▶ Source material:
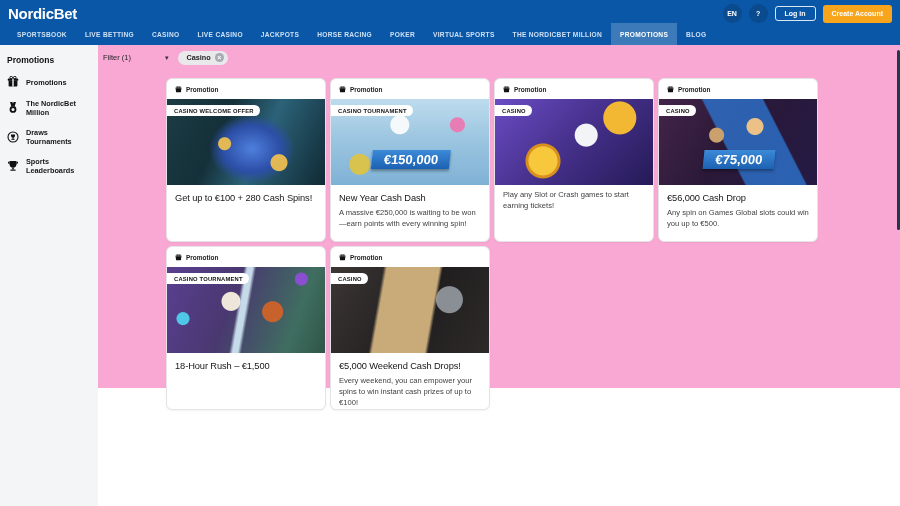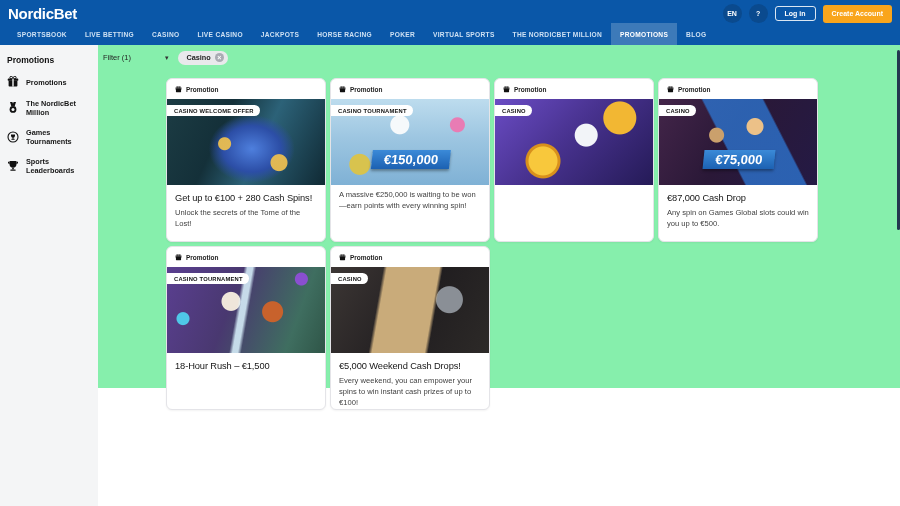"Filter (1)" .main { background: #86efac -> #f9a8d4 }
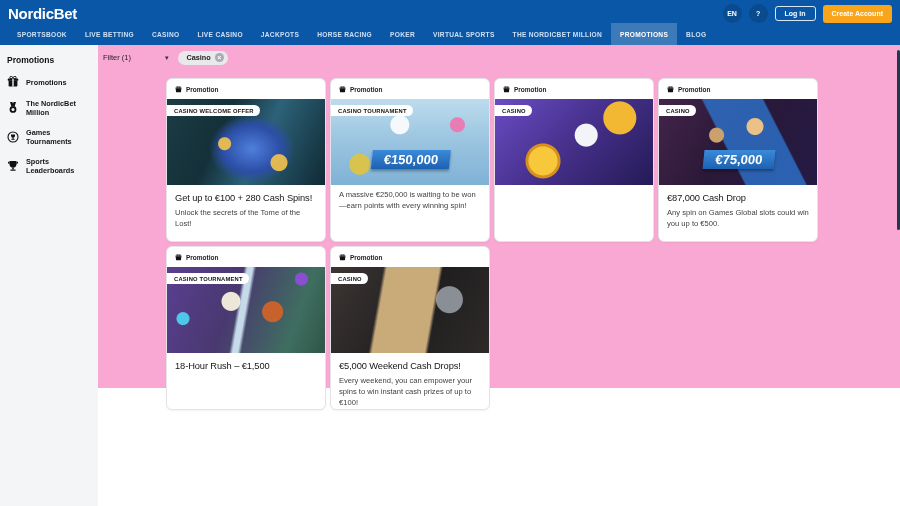"Games Tournaments" span.lbl { text: Games -> Draws }
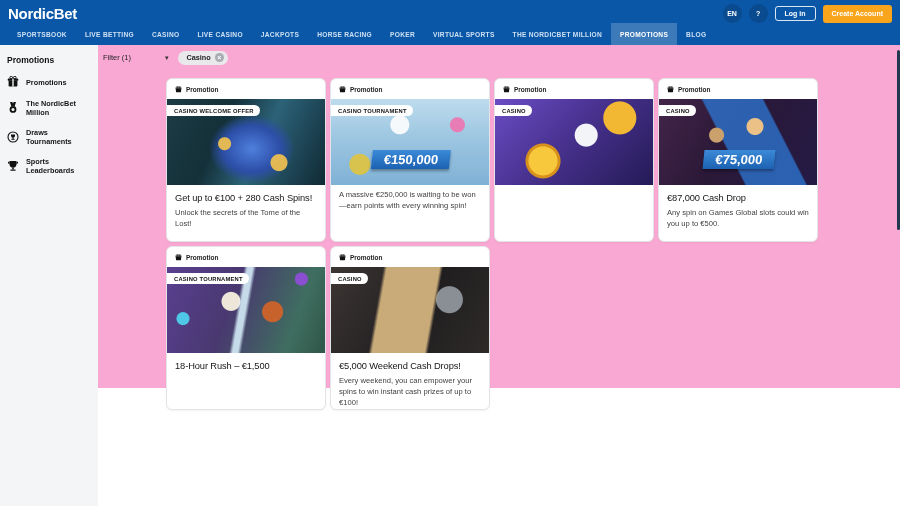"New Year Cash Dash" div.card-title { html: none -> <div>New Year Cash Dash</div> }
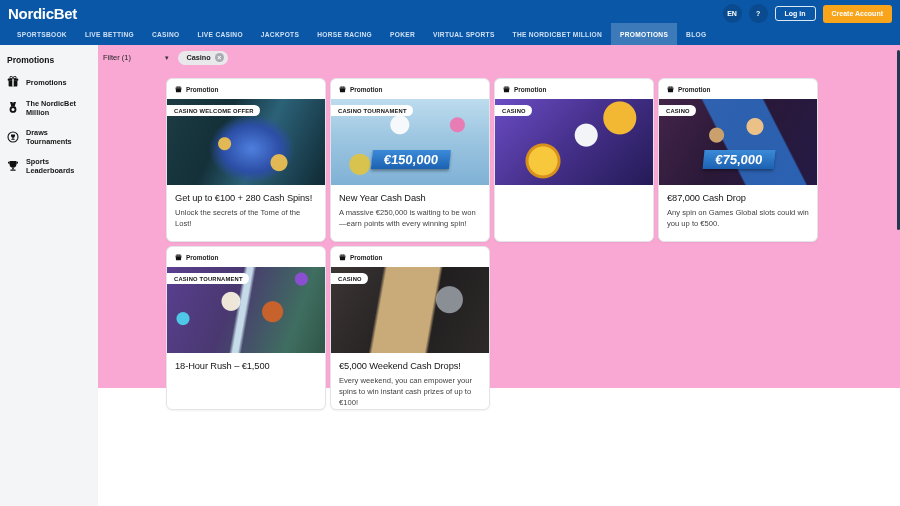"Play any Slot or Crash" div.card-desc { html: none -> <div>Play any Slot or Crash games to start earning tickets!</div> }
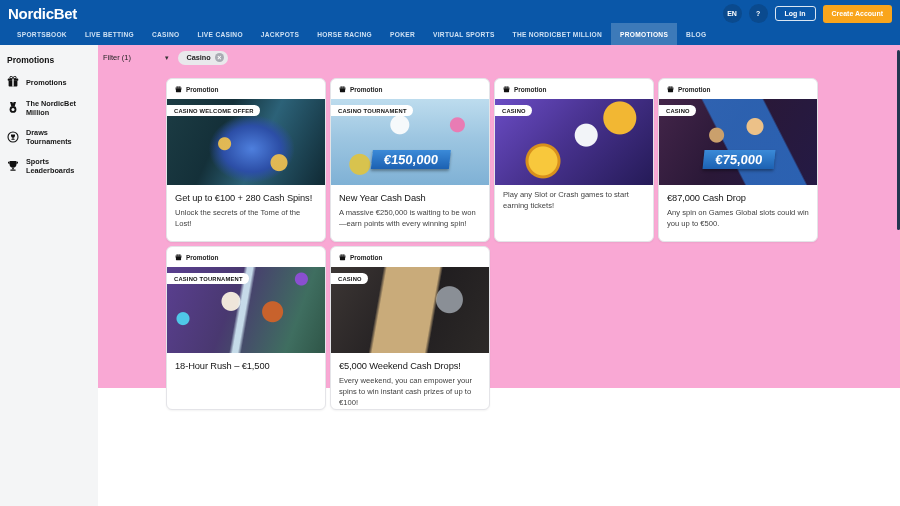"€87,000 Cash Drop" div.card-title { text: €87,000 -> €56,000 }
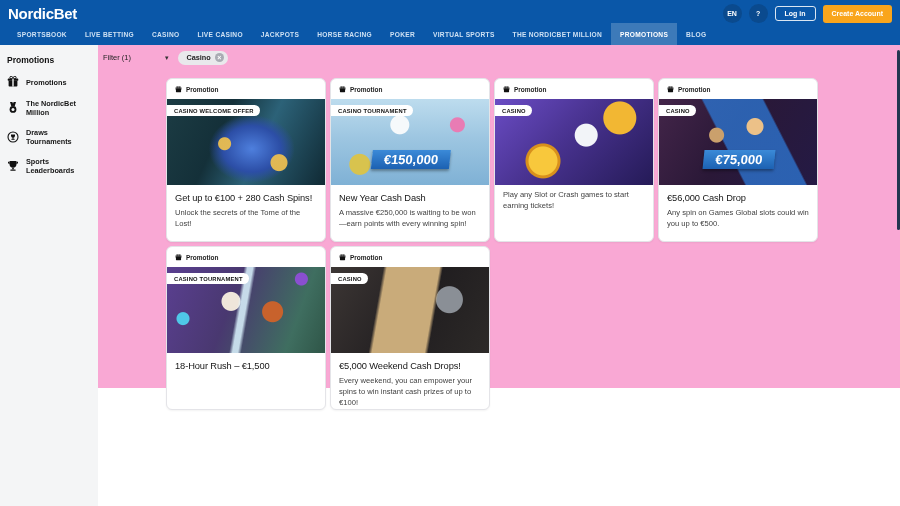"Unlock the secrets of the" div.card-desc { html: <div>Unlock the secrets of the Tome of the Lost!</div> -> none }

▶ Activity: An exact restatement of every record is required. Omit the images.

▶ Answer box:
"Filter (1)" .main { background: #86efac -> #f9a8d4 }
"Games Tournaments" span.lbl { text: Games -> Draws }
"New Year Cash Dash" div.card-title { html: none -> <div>New Year Cash Dash</div> }
"Play any Slot or Crash" div.card-desc { html: none -> <div>Play any Slot or Crash games to start earning tickets!</div> }
"€87,000 Cash Drop" div.card-title { text: €87,000 -> €56,000 }
"Unlock the secrets of the" div.card-desc { html: <div>Unlock the secrets of the Tome of the Lost!</div> -> none }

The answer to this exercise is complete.